The top Democrat on the House Ways and Means Committee is calling into question the very report that set off the IRS scandal last month.
In a sharply worded letter sent Wednesday to J. Russell George, the Inspector General for Tax Administration, Rep. Sander Levin (D-MI), the ranking member of the House Ways and Means Committee, wrote that there “is increasing evidence that the May 14, 2013 audit was fundamentally flawed and that your handling of it has failed to meet the necessary test of objectivity and forthrightness.”

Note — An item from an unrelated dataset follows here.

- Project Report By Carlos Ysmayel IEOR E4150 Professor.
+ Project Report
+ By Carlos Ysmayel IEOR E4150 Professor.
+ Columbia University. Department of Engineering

The letter was sent two days after Levin released fifteen so-called BOLO lists, internal IRS documents used to screen applications from groups seeking tax-exempt status. (BOLO is short for “Be On the Look Out.”) The Treasury Inspector General for Tax Administration (TIGTA) report released last month — the one that found that applications for tax-exempt status from conservative groups had been inappropriately screened and handled by the IRS — had indicated that terms like “tea party” and “patriots” had appeared on IRS BOLO lists. On first blush, the appearance that IRS agents were screening groups based on political terms was one of the more troubling findings in the inspector general’s report. But the lists released by Levin this week showed that the term “progressives” also appeared on the lists, undercutting any suggestion that the lists were put together for political reasons.
The Inspector General’s office has justified leaving “progressives” out of its report by explaining that it was the report answered only the questions it was asked to address. But that answer has not satisfied Levin.

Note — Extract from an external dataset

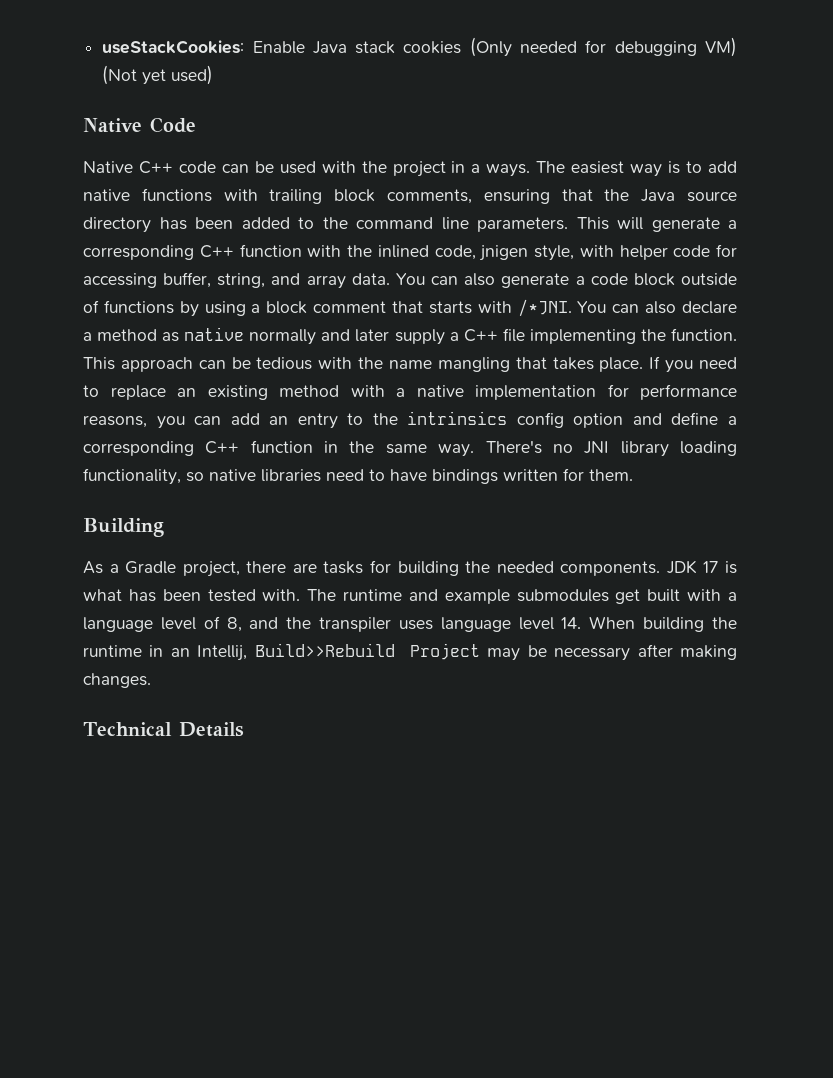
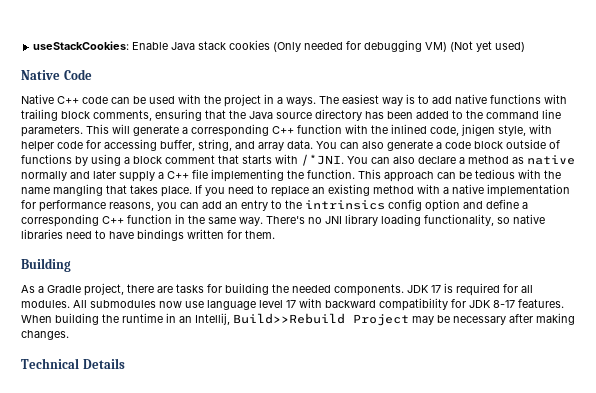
- JDK 17 is what has been tested with. The runtime and example submodules get built with a language level of 8, and the transpiler uses language level 14. When building the runtime in an Intellij, Build>>Rebuild Project may be necessary after making changes.
+ JDK 17 is required for all modules. All submodules now use language level 17 with backward compatibility for JDK 8-17 features. When building the runtime in an Intellij, Build>>Rebuild Project may be necessary after making changes.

“These new disclosures are not consistent with the description of your audit work in the [Fiscal Year] 2013 Audit Plan that failed to disclose that you were only looking for Tea Party organizations and not all potential political activities,” Levin wrote. “They are also not consistent with the stated objective on the first page of the May 14, 2013 audit report. … There is no mention of your audit being limited to only one political side–Tea Party and conservative organizations.”
Levin’s letter to George asks how it was possible that “TIGTA was not aware of any BOLOs listing progressive organizations when it conducted its review,” as a TIGTA spokesperson told NPR this week.

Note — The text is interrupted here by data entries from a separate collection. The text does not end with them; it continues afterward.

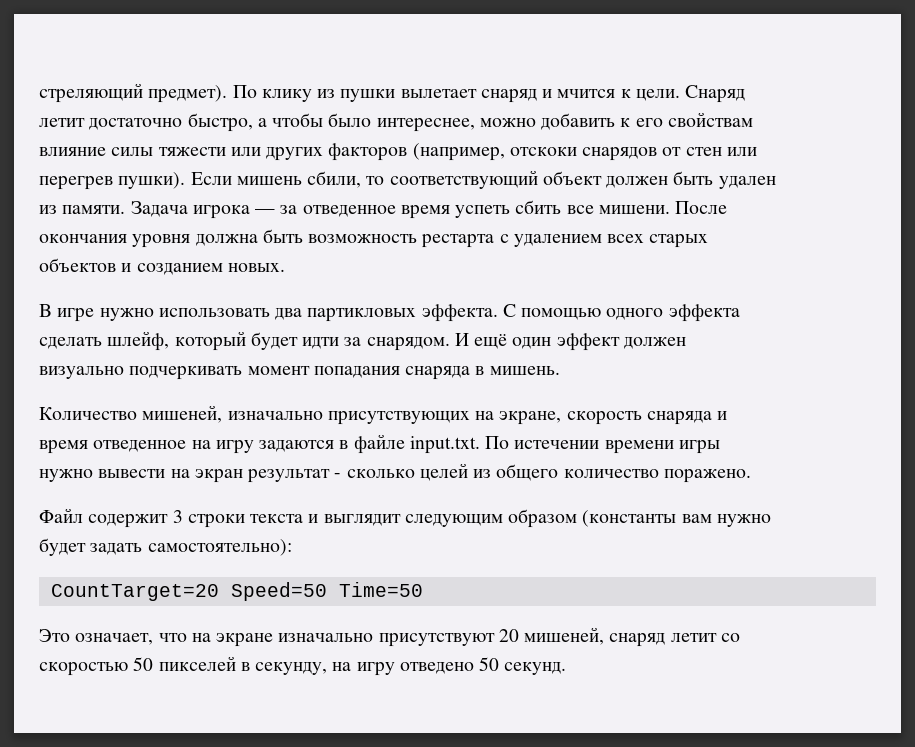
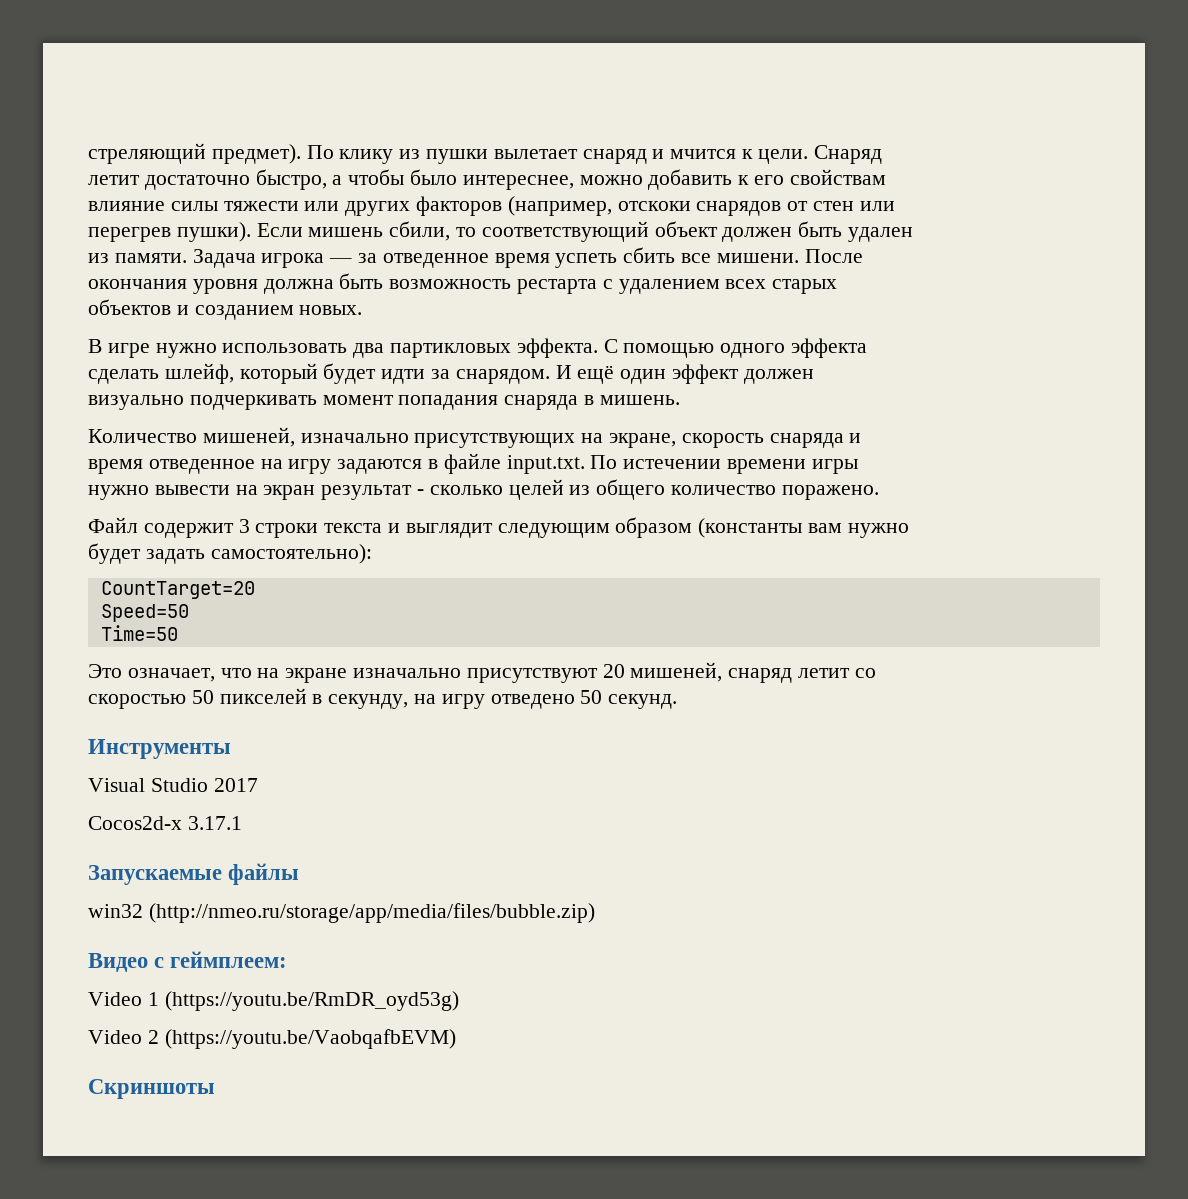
- CountTarget=20 Speed=50 Time=50
+ CountTarget=20
+ Speed=50
+ Time=50
+ Инструменты
+ Visual Studio 2017
+ Cocos2d-x 3.17.1
+ Запускаемые файлы
+ win32 (http://nmeo.ru/storage/app/media/files/bubble.zip)
+ Видео с геймплеем:
+ Video 1 (https://youtu.be/RmDR_oyd53g)
+ Video 2 (https://youtu.be/VaobqafbEVM)
+ Скриншоты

“Since, the term ‘progressive’ was included on the BOLOs, please explain to me how it is conceivable that ‘investigators were not aware of any BOLOs listing progressive organizations when conducting the review’ as stated above,” Levin wrote.
Earlier this week, Republicans on the House Ways and Means Committee released a document pushing back on the notion that the inclusion of “progressives” on the BOLO lists undercuts the scandal. While it has now been demonstrated that progressives were on the BOLO lists, conservative groups were subject to other inappropriate treatment from the IRS.